RECORD EXCERPTS Block Start

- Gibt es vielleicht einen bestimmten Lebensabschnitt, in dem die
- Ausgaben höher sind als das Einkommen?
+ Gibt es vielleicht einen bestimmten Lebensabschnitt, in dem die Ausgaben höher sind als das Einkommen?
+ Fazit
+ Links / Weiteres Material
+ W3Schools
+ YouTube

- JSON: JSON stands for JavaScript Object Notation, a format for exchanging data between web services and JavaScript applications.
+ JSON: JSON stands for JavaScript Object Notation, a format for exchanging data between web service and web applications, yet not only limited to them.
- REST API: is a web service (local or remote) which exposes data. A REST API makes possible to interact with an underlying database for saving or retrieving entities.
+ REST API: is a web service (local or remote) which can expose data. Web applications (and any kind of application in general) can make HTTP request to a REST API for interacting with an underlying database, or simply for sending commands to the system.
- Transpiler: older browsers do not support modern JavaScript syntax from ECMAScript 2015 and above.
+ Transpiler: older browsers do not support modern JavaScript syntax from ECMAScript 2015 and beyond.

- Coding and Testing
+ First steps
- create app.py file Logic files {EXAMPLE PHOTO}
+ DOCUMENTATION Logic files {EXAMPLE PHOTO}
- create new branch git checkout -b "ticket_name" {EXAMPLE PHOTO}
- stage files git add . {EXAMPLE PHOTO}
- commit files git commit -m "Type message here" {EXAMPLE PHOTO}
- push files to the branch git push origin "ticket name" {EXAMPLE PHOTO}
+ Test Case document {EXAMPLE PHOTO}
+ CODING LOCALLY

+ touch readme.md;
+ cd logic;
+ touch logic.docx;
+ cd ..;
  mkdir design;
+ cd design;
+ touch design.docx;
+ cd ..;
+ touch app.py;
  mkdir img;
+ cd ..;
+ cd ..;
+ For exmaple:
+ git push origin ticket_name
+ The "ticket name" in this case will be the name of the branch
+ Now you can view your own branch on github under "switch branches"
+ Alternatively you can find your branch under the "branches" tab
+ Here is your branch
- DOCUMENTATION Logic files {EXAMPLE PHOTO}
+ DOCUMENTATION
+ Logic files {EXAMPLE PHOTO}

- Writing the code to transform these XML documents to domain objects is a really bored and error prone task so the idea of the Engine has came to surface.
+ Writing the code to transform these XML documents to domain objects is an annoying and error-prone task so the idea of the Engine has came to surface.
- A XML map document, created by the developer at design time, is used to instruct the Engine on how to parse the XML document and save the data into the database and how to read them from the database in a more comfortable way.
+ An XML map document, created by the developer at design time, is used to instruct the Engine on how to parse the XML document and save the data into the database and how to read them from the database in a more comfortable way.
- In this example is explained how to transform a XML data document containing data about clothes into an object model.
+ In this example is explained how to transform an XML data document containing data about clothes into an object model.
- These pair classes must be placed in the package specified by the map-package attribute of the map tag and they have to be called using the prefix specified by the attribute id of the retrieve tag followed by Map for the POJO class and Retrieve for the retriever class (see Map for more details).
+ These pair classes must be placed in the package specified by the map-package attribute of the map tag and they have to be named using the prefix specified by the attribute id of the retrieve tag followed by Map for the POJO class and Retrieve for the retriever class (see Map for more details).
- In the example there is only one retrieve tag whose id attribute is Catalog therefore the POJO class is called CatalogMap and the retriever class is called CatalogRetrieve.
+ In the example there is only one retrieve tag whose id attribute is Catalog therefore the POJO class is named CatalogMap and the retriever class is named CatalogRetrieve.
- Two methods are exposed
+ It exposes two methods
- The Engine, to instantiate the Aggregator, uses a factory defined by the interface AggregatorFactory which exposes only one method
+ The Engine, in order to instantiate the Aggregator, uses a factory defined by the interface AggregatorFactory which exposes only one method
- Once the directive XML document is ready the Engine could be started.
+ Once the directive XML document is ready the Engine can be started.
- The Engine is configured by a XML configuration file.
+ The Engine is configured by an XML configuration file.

RECORD EXCERPTS Block End

Output an identical copy of every record above.

_EXERCISE RESULT_:
- Gibt es vielleicht einen bestimmten Lebensabschnitt, in dem die
- Ausgaben höher sind als das Einkommen?
+ Gibt es vielleicht einen bestimmten Lebensabschnitt, in dem die Ausgaben höher sind als das Einkommen?
+ Fazit
+ Links / Weiteres Material
+ W3Schools
+ YouTube

- JSON: JSON stands for JavaScript Object Notation, a format for exchanging data between web services and JavaScript applications.
+ JSON: JSON stands for JavaScript Object Notation, a format for exchanging data between web service and web applications, yet not only limited to them.
- REST API: is a web service (local or remote) which exposes data. A REST API makes possible to interact with an underlying database for saving or retrieving entities.
+ REST API: is a web service (local or remote) which can expose data. Web applications (and any kind of application in general) can make HTTP request to a REST API for interacting with an underlying database, or simply for sending commands to the system.
- Transpiler: older browsers do not support modern JavaScript syntax from ECMAScript 2015 and above.
+ Transpiler: older browsers do not support modern JavaScript syntax from ECMAScript 2015 and beyond.

- Coding and Testing
+ First steps
- create app.py file Logic files {EXAMPLE PHOTO}
+ DOCUMENTATION Logic files {EXAMPLE PHOTO}
- create new branch git checkout -b "ticket_name" {EXAMPLE PHOTO}
- stage files git add . {EXAMPLE PHOTO}
- commit files git commit -m "Type message here" {EXAMPLE PHOTO}
- push files to the branch git push origin "ticket name" {EXAMPLE PHOTO}
+ Test Case document {EXAMPLE PHOTO}
+ CODING LOCALLY

+ touch readme.md;
+ cd logic;
+ touch logic.docx;
+ cd ..;
  mkdir design;
+ cd design;
+ touch design.docx;
+ cd ..;
+ touch app.py;
  mkdir img;
+ cd ..;
+ cd ..;
+ For exmaple:
+ git push origin ticket_name
+ The "ticket name" in this case will be the name of the branch
+ Now you can view your own branch on github under "switch branches"
+ Alternatively you can find your branch under the "branches" tab
+ Here is your branch
- DOCUMENTATION Logic files {EXAMPLE PHOTO}
+ DOCUMENTATION
+ Logic files {EXAMPLE PHOTO}

- Writing the code to transform these XML documents to domain objects is a really bored and error prone task so the idea of the Engine has came to surface.
+ Writing the code to transform these XML documents to domain objects is an annoying and error-prone task so the idea of the Engine has came to surface.
- A XML map document, created by the developer at design time, is used to instruct the Engine on how to parse the XML document and save the data into the database and how to read them from the database in a more comfortable way.
+ An XML map document, created by the developer at design time, is used to instruct the Engine on how to parse the XML document and save the data into the database and how to read them from the database in a more comfortable way.
- In this example is explained how to transform a XML data document containing data about clothes into an object model.
+ In this example is explained how to transform an XML data document containing data about clothes into an object model.
- These pair classes must be placed in the package specified by the map-package attribute of the map tag and they have to be called using the prefix specified by the attribute id of the retrieve tag followed by Map for the POJO class and Retrieve for the retriever class (see Map for more details).
+ These pair classes must be placed in the package specified by the map-package attribute of the map tag and they have to be named using the prefix specified by the attribute id of the retrieve tag followed by Map for the POJO class and Retrieve for the retriever class (see Map for more details).
- In the example there is only one retrieve tag whose id attribute is Catalog therefore the POJO class is called CatalogMap and the retriever class is called CatalogRetrieve.
+ In the example there is only one retrieve tag whose id attribute is Catalog therefore the POJO class is named CatalogMap and the retriever class is named CatalogRetrieve.
- Two methods are exposed
+ It exposes two methods
- The Engine, to instantiate the Aggregator, uses a factory defined by the interface AggregatorFactory which exposes only one method
+ The Engine, in order to instantiate the Aggregator, uses a factory defined by the interface AggregatorFactory which exposes only one method
- Once the directive XML document is ready the Engine could be started.
+ Once the directive XML document is ready the Engine can be started.
- The Engine is configured by a XML configuration file.
+ The Engine is configured by an XML configuration file.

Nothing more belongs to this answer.